14 November 2025

If the Pentagon Wants More Speed and Scale, It Should Be a Better Customer

Clayton Swope and Kari A. Bingen

In a speech on November 7, 2025, Secretary of War Pete Hegseth announced new measures to accelerate the fielding of new technology and advanced capabilities—complementing plans announced in August 2025 to transform the military requirements process. Among the many important structural and policy changes he outlined, one stood out: forthcoming guidance on how the Pentagon intends to provide “stable, clear, and consistent demand signals for industry to invest and scale production of lethal capabilities.” Persistent uncertainty in long-term defense spending levels, fluctuations in demand, and perennial priority shifts have long deterred business partners from making early capital commitments. At the heart of this challenge is trust—the Pentagon should want to instill in industry partners that it will ultimately buy what it says it will. If industry does not have confidence that the military will stick to its budget plans, it will hesitate to make the capital expenditures (capex) and private investments desired by Pentagon leaders. In short, the Pentagon needs to be a better customer.

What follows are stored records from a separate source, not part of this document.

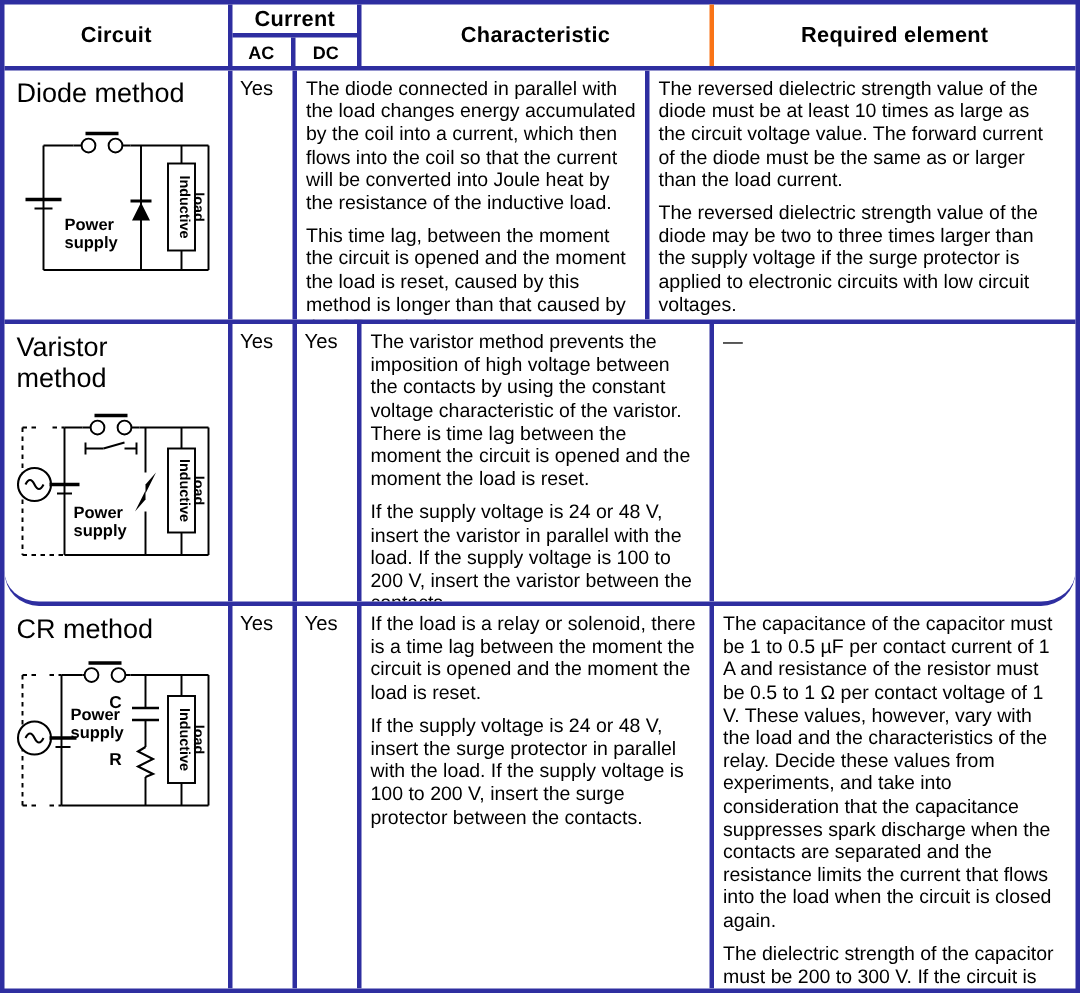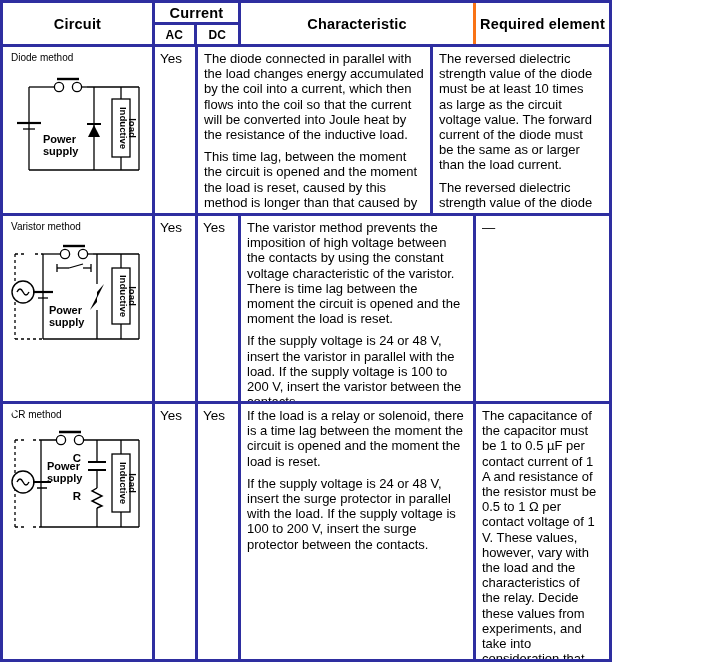--- a/index.html
+++ b/index.html
@@ -9,21 +9,21 @@
   }
   body {
     width: 720px;
     height: 662px;
     font-family: "Liberation Sans", sans-serif;
     color: #000000;
     overflow: hidden;
   }
 
   #table-root {
-    width: 612px;
+    width: 720px;
     height: 662px;
     box-sizing: border-box;
     border: 3px solid #2e2ea0;
     background: #ffffff;
     display: flex;
     flex-direction: column;
   }
 
   
   .header-row {
@@ -94,21 +94,21 @@
 
   
   .data-row {
     display: flex;
     border-bottom: 3px solid #2e2ea0;
     box-sizing: border-box;
     overflow: hidden;
   }
   .data-row.last { border-bottom: none; }
   .row-1 { flex: 0 0 169px; }
-  .row-2 { flex: 0 0 188px; }
+  .row-2 { flex: 0 0 188px; border-radius: 23px; }
   .row-3 { flex: 1 1 auto; border-radius: 31px; }
 
   .cell-circuit {
     flex: 0 0 152px;
     border-right: 3px solid #2e2ea0;
     box-sizing: border-box;
     position: relative;
     padding: 4px 0 0 6px;
     overflow: hidden;
   }
@@ -126,21 +126,21 @@
     padding: 4px 6px 0 6px;
     overflow: hidden;
   }
   .cell-req {
     flex: 1 1 auto;
     box-sizing: border-box;
     padding: 4px 12px 0 6px;
     overflow: hidden;
   }
   .method-title {
-    font-size: 10px;
+    font-size: 18px;
     margin: 1px 16px 0 2px;
   }
   .para {
     font-size: 13px;
     line-height: 1.17;
     margin: 0 0 7px 0;
     text-align: left;
   }
   .dash {
     font-size: 13.2px;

Companies spend a lot of time trying to understand and forecast demand for their products and services before making investments by looking at historical trends, market conditions, and other indicators—essentially, companies make educated guesses on what customers want to reduce investment risk. Because no one can predict the future, market demand forecasts can be wrong and much-hyped new products can flop—think the Apple Lisa, Microsoft Zune, and Amazon Fire Phone. But defense companies essentially have only one main customer—the Pentagon—so an equivalent mistake can be fatal. In the past, to buy down that risk, the government picked up the bill for research and new product development. The Pentagon wants to change that and shift more upfront costs onto the private sector. But for defense companies to justify spending capex to build more production lines or self-fund new product development, they need to trust that the Pentagon will stick to its plans for buying more military kit, and see that such plans are backed up by money.

But an honest assessment of trends in U.S. defense spending does not necessarily encourage greater capital expenditures on product development and manufacturing capacity. While U.S. officials stress the need to invest more in defense, long-term defense spending levels have not shown sustained, dramatic growth. Rather, they have failed to even keep pace with inflation, resulting in real budget decline. Between fiscal year 2014 and FY 2025, U.S. defense funding fluctuated, peaking in FY 2024, when including Ukraine security assistance funding. The reconciliation bill passed in July 2025 included a $156 billion one-time boost in military funding between FY 2025 and FY 2029. Yet future growth in U.S. defense spending remains uncertain. Though the Trump administration advertised a trillion-dollar defense budget, to get to that number, it plans to use $119 billion from the reconciliation bill for defense purposes in FY 2026, asking Congress for $892.6 billion in its FY 2026 defense budget request. While outside the control of the Pentagon, repeated delays in passage of full-year appropriations and use of continuing resolutions add yet another element of uncertainty to defense spending.